### Work order
If a line of the material contains "display", copy it.

### The records
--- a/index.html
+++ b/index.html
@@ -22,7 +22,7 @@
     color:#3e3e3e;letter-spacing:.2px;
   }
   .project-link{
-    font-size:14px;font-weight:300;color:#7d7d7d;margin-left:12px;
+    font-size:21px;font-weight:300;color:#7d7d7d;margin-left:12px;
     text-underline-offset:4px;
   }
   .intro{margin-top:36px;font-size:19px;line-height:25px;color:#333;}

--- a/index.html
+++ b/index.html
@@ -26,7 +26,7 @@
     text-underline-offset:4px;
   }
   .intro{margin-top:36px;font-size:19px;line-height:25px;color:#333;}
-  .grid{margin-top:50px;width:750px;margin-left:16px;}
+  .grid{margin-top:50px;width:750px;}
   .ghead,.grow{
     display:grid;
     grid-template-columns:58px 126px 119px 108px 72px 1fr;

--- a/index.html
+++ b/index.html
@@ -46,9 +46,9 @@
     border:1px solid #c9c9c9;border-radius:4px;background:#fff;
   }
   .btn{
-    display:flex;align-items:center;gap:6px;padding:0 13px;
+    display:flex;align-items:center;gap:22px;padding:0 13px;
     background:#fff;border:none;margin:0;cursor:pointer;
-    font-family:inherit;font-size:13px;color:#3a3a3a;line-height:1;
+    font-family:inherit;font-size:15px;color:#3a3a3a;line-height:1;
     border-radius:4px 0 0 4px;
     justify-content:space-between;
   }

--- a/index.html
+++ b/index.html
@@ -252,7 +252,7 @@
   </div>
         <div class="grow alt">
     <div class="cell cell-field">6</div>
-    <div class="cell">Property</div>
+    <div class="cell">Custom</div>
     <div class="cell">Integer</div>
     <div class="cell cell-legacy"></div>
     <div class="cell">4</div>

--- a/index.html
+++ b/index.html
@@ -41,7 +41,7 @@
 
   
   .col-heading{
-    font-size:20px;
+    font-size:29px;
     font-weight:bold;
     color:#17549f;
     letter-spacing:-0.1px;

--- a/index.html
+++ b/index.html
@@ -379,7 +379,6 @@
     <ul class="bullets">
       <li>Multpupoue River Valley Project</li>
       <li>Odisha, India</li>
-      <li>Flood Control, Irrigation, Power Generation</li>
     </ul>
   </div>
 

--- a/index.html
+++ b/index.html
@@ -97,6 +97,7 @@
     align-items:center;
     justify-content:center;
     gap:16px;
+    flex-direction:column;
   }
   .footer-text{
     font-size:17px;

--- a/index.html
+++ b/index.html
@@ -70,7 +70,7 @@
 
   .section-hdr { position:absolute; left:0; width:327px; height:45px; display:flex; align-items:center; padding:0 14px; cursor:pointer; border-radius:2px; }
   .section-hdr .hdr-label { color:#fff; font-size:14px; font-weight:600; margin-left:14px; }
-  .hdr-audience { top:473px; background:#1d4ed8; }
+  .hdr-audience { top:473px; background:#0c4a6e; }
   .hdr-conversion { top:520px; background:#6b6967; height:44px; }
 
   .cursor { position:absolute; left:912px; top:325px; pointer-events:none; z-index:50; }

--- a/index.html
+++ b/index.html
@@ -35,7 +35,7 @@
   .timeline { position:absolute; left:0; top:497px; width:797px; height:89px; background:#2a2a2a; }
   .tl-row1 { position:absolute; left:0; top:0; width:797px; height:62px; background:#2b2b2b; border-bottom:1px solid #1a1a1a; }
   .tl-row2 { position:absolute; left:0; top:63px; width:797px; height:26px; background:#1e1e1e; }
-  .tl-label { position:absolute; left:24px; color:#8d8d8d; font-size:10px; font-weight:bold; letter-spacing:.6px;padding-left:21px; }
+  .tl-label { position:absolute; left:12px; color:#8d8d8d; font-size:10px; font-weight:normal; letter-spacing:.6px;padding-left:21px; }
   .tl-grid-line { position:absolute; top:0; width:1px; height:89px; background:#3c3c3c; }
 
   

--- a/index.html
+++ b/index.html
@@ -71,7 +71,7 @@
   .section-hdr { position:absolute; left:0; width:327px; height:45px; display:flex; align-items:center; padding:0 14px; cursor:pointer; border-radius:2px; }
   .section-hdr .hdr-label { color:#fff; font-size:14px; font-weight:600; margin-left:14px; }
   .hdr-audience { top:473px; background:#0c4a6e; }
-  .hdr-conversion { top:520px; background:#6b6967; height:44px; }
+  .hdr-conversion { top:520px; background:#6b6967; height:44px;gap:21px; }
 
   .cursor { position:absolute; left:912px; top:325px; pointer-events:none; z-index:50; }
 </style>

### Exercise output
     display:grid;
-    display:flex;align-items:center;gap:6px;padding:0 13px;
+    display:flex;align-items:center;gap:22px;padding:0 13px;
   .section-hdr { position:absolute; left:0; width:327px; height:45px; display:flex; align-items:center; padding:0 14px; cursor:pointer; border-radius:2px; }
   .section-hdr { position:absolute; left:0; width:327px; height:45px; display:flex; align-items:center; padding:0 14px; cursor:pointer; border-radius:2px; }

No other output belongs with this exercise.